The ship was still scooting around the bay when the family finally went to bed after midnight. No one else has reported seeing the Phantom Ship that night. The Woods had tried to alert neighbours, but the telephones were out of order.

That was the last reported sighting and when it will appear again is anyone's guess. It has been seen during each of the four seasons. It is not known when the Phantom Ship was first sighted.

Even the dates of its origin conflict.

Some prefer to believe it is a French frigate driven into the Restigouche River and sunk by the British in 1760. If this is the Phantom Ship, some of its shell is missing because after lying on the bottom of the bay for 179 years, her hull was salvaged timber by timber by Capuchin monks, who with the aid of a sea captain, managed to reconstruct it.

The hull now reposes in a monastery garden at the Indian Reserve at Cross Point, Que.

Others like to think the Fire Ship is the ghost of the John Craig, the name of a barque which sank off Shippagan Island near the turn of the 19th, century.
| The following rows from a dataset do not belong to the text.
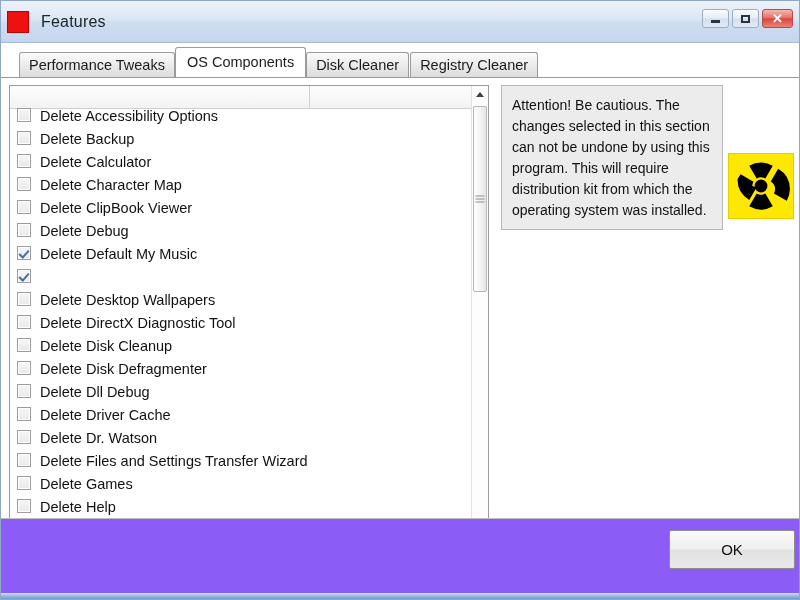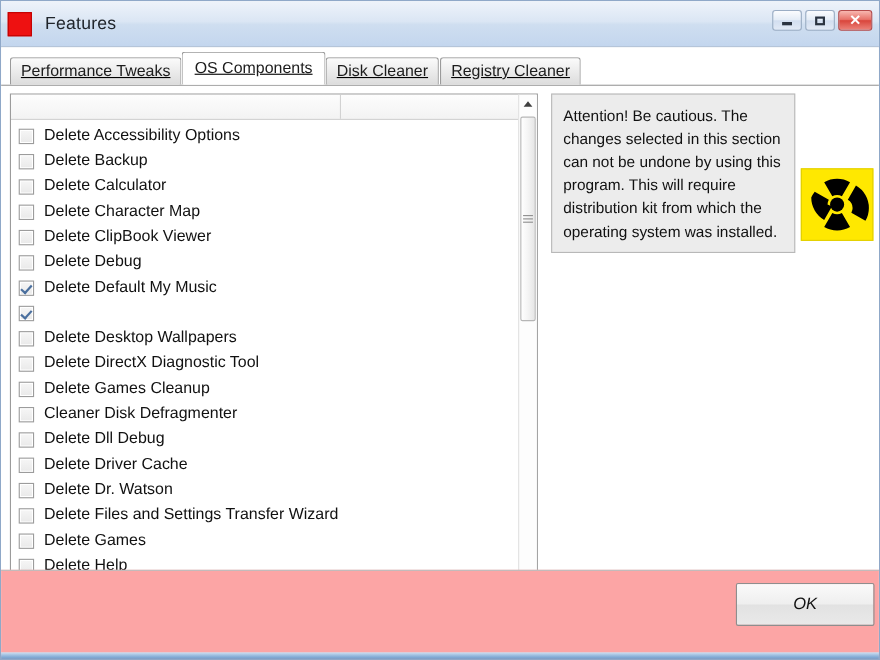--- a/index.html
+++ b/index.html
@@ -114,13 +114,12 @@
   
   #tab-strip {
     position: absolute;
-    left: 8px;
+    left: 18px;
     top: 4px;
     height: 30px;
     display: flex;
     align-items: flex-end;
     z-index: 5;
-    text-decoration: underline;
   }
   .tab {
     height: 25px;

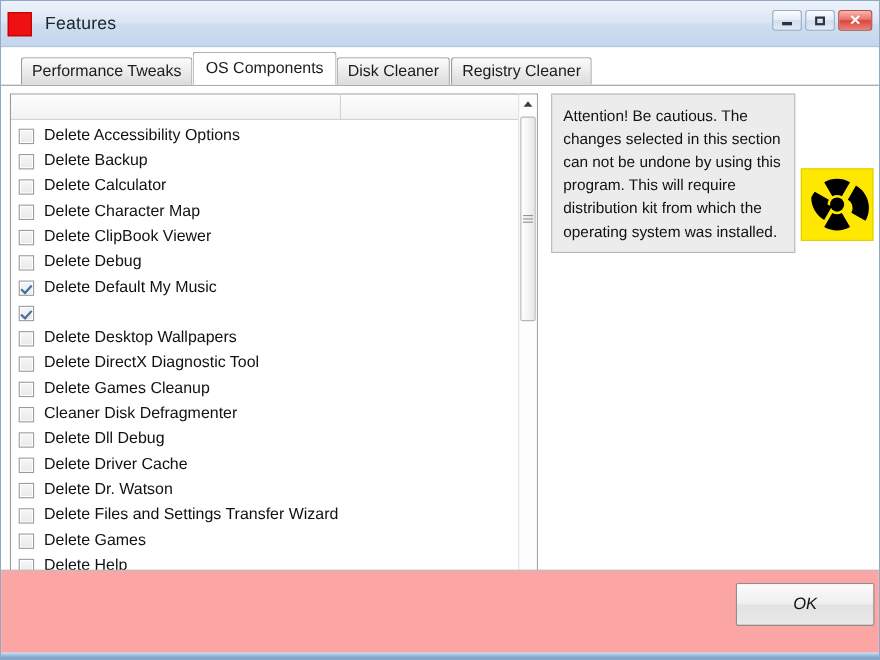--- a/index.html
+++ b/index.html
@@ -198,7 +198,7 @@
   .list-row {
     height: 23px;
     display: flex;
-    align-items: flex-end;
+    align-items: flex-start;
     padding-left: 7px;
     box-sizing: border-box;
   }

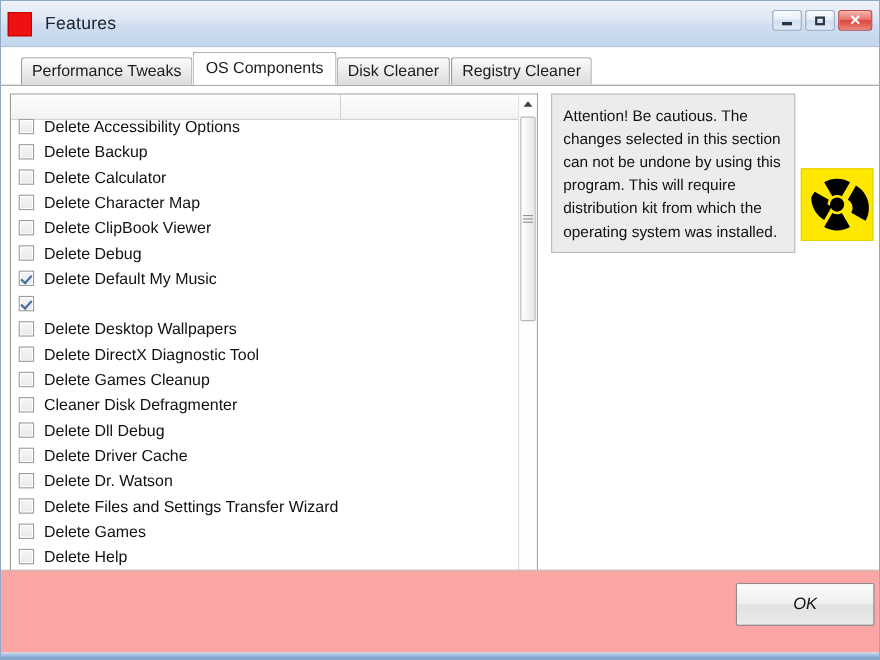--- a/index.html
+++ b/index.html
@@ -432,7 +432,7 @@
             </div>
             <div class="list-row">
               <span class="cb"></span>
-              <span class="row-label">Delete Games Cleanup</span>
+              <span class="row-label">Delete Disk Cleanup</span>
             </div>
             <div class="list-row">
               <span class="cb"></span>

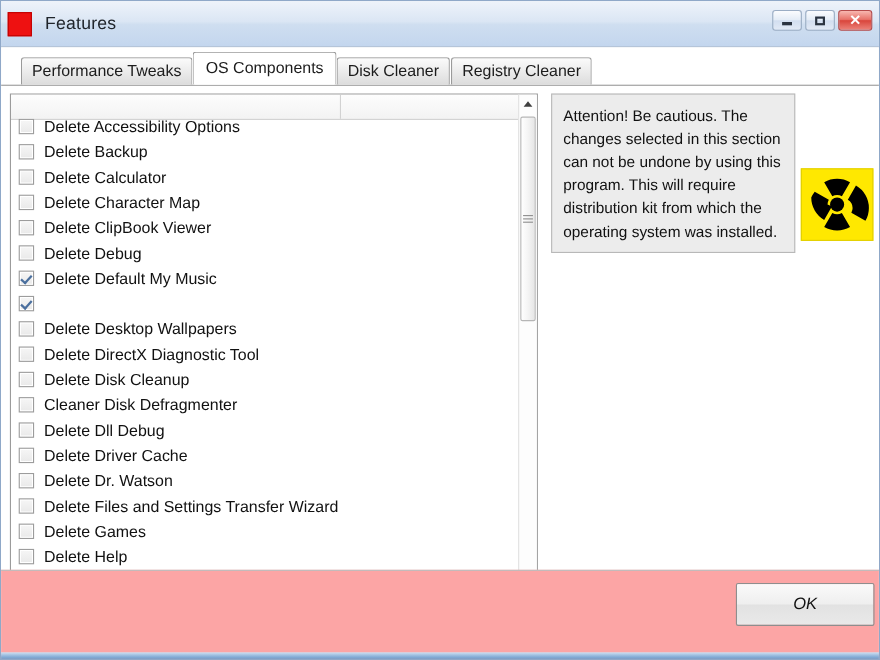--- a/index.html
+++ b/index.html
@@ -436,7 +436,7 @@
             </div>
             <div class="list-row">
               <span class="cb"></span>
-              <span class="row-label">Cleaner Disk Defragmenter</span>
+              <span class="row-label">Delete Disk Defragmenter</span>
             </div>
             <div class="list-row">
               <span class="cb"></span>

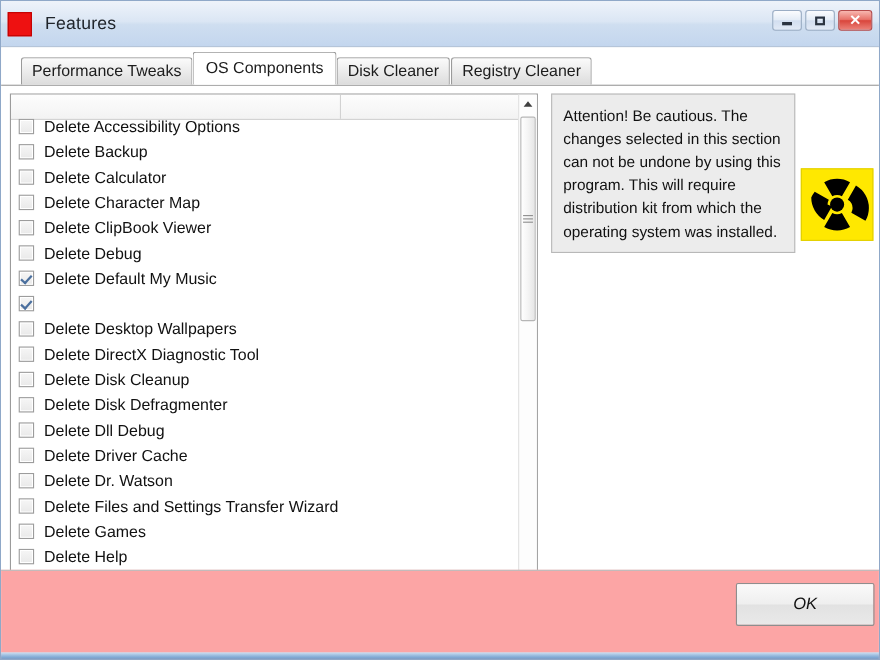--- a/index.html
+++ b/index.html
@@ -319,9 +319,8 @@
     right: 0;
     bottom: 0;
     height: 80px;
-    background: #fca5a5;
+    background: #8b5cf6;
     border-top: 1px solid #bdbdbd;
-    font-style: italic;
   }
   #ok-button {
     position: absolute;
All drowned except a cabin boy, who managed to reach shore, but died of exhaustion.

And, according to Caraquet, folklore the spectre was once a corsair and met with a horrible fate in Bay Chaleur in the 17th century. A traditional poem relates that a ball of fire fell from the heavens and lit the ship from shore to shore. "That was the end of the pirate crew."

Other accounts tell of a pleasure ship from a United States port carrying a drunken party and no less inebriated crew. It last its way and drifted into Bay Chaleur.

A fight in the captain's cabin caused a lamp to explode and the entire ship's company is said to have perished with the craft. Now, says the old tale, the phantom ship, crew and passengers wander through the years on their ceaseless voyage.

There is also a story of an immigrant ship which sailed into the bay, mistaking it for the Gulf of St. Lawrence. Off the Gaspé coast, a storm arose and the ship was struck by a bolt of lightning.